Un jeune Parisien de 25 ans a été embauché par la ville de Suresnes pour s’occuper des 4.800 pieds de vigne municipale.

Fin décembre, nous vous informions que Suresnes s’était mise en quête d’un vigneron (voir notre édition du mardi 22 décembre 2009). Plusieurs postulants s’étaient montrés intéressés par l’offre de la municipalité des Hauts-de-Seine, mais c’est finalement la candidature d’un jeune viticulteur de 25 ans qui a été retenue. Antoine Chopin, c’est son nom, prend donc désormais soin des 4.800 pieds de vigne municipale plantés sur les pentes du Mont-Valérien. Ce Parisien de naissance, ancien élève du lycée Henri IV, s’est destiné à la viticulture à l’âge de 20 ans. Sa vocation ? Il la doit à des parents épicuriens et, surtout, à l’héritage que lui a laissé son grand-père, chimiste de profession, qui exploitait par passion quatre hectares de vigne à Villié-Morgon, dans le Beaujolais.

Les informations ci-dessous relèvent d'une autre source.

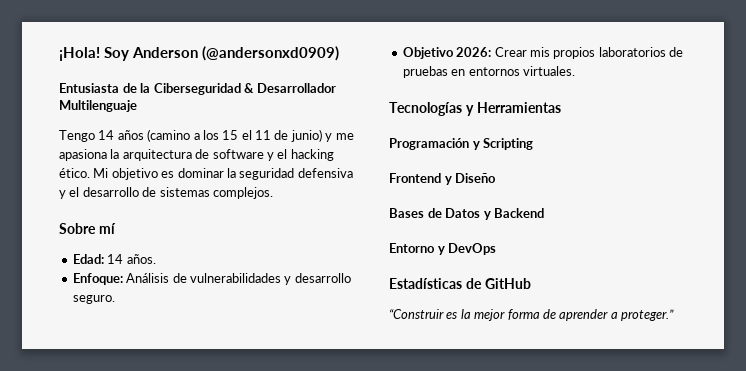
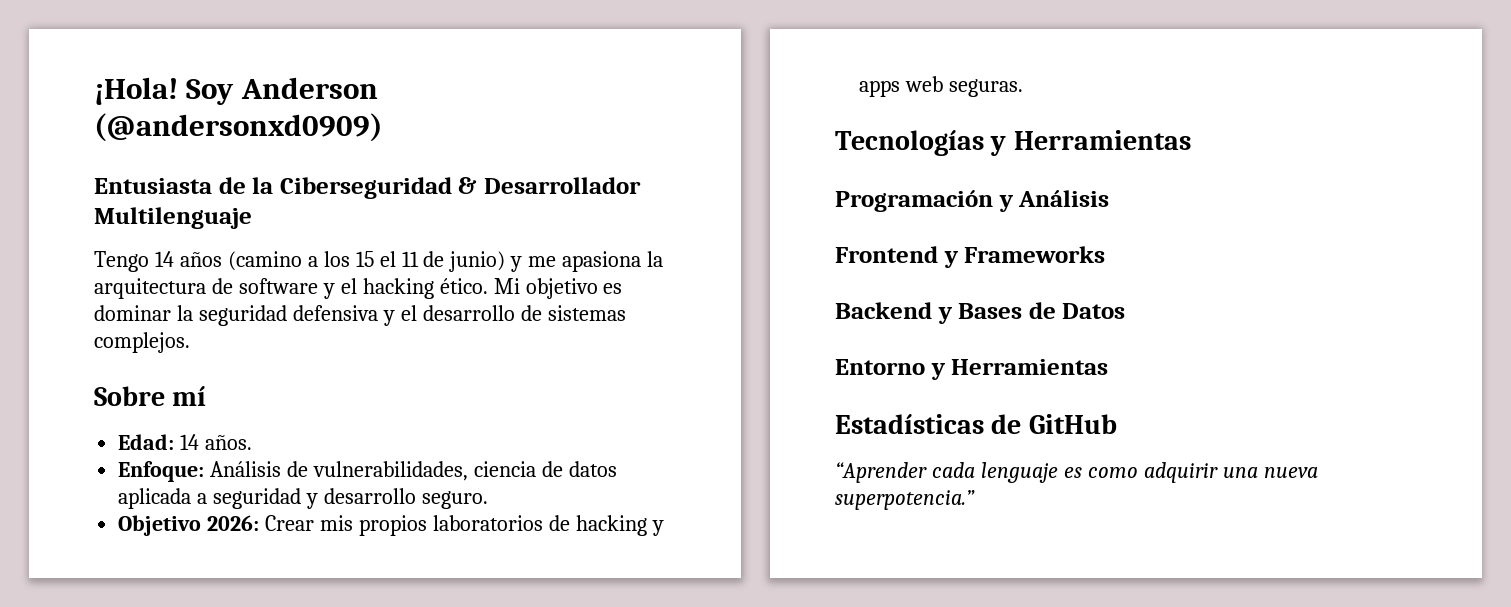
- Enfoque: Análisis de vulnerabilidades y desarrollo seguro.
+ Enfoque: Análisis de vulnerabilidades, ciencia de datos aplicada a seguridad y desarrollo seguro.
- Objetivo 2026: Crear mis propios laboratorios de pruebas en entornos virtuales.
+ Objetivo 2026: Crear mis propios laboratorios de hacking y apps web seguras.
- Programación y Scripting
+ Programación y Análisis
- Frontend y Diseño
- Bases de Datos y Backend
+ Frontend y Frameworks
+ Backend y Bases de Datos
- Entorno y DevOps
+ Entorno y Herramientas
- “Construir es la mejor forma de aprender a proteger.”
+ “Aprender cada lenguaje es como adquirir una nueva superpotencia.”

Après avoir intégré l’Institut national agronomique en 2005, Antoine Chopin est parti réaliser sa spécialisation en viticulture-œnologie à Montpellier (Hérault). Il a ensuite cumulé les expériences au sein de domaines français prestigieux (tel le Château Gazin, dans le Pomerol) ou encore à l’étranger, en l’occurrence au domaine Carrick, en Nouvelle-Zélande.

Améliorer la qualité

Le jeune homme a posé ses valises à Suresnes il y a quelques semaines seulement mais commence déjà à s’habituer au domaine d’un hectare dont il a désormais la charge. S’il n’a pour l’instant effectué que de menus travaux de taille, ses missions vont se diversifier dès le mois d’avril avec la pousse de la vigne. Il devra dès lors procéder à l’embourgeonnage des pieds et appliquer les traitements éventuels, tout en surveillant la croissance des pieds avec grande attention. Il se chargera également du filtrage et de la mise en bouteille du millésime 2009, actuellement encore en cuves.

Suresnes s’est mis en tête d’obtenir pour son vin le label d’identité géographique contrôlée. Pour cette ville des Hauts-de-Seine, dont l’origine du vignoble remonte au 3e siècle, l’arrivée d’un vigneron employé à plein temps était donc un premier pas à franchir. Reste désormais à améliorer la qualité du vin (le vignoble est à 80 % composé de chardonnay) qui est, pour l’instant, le seul d’Ile-de-France autorisé à la vente. Un objectif qui ne semble pas effrayer Antoine Chopin.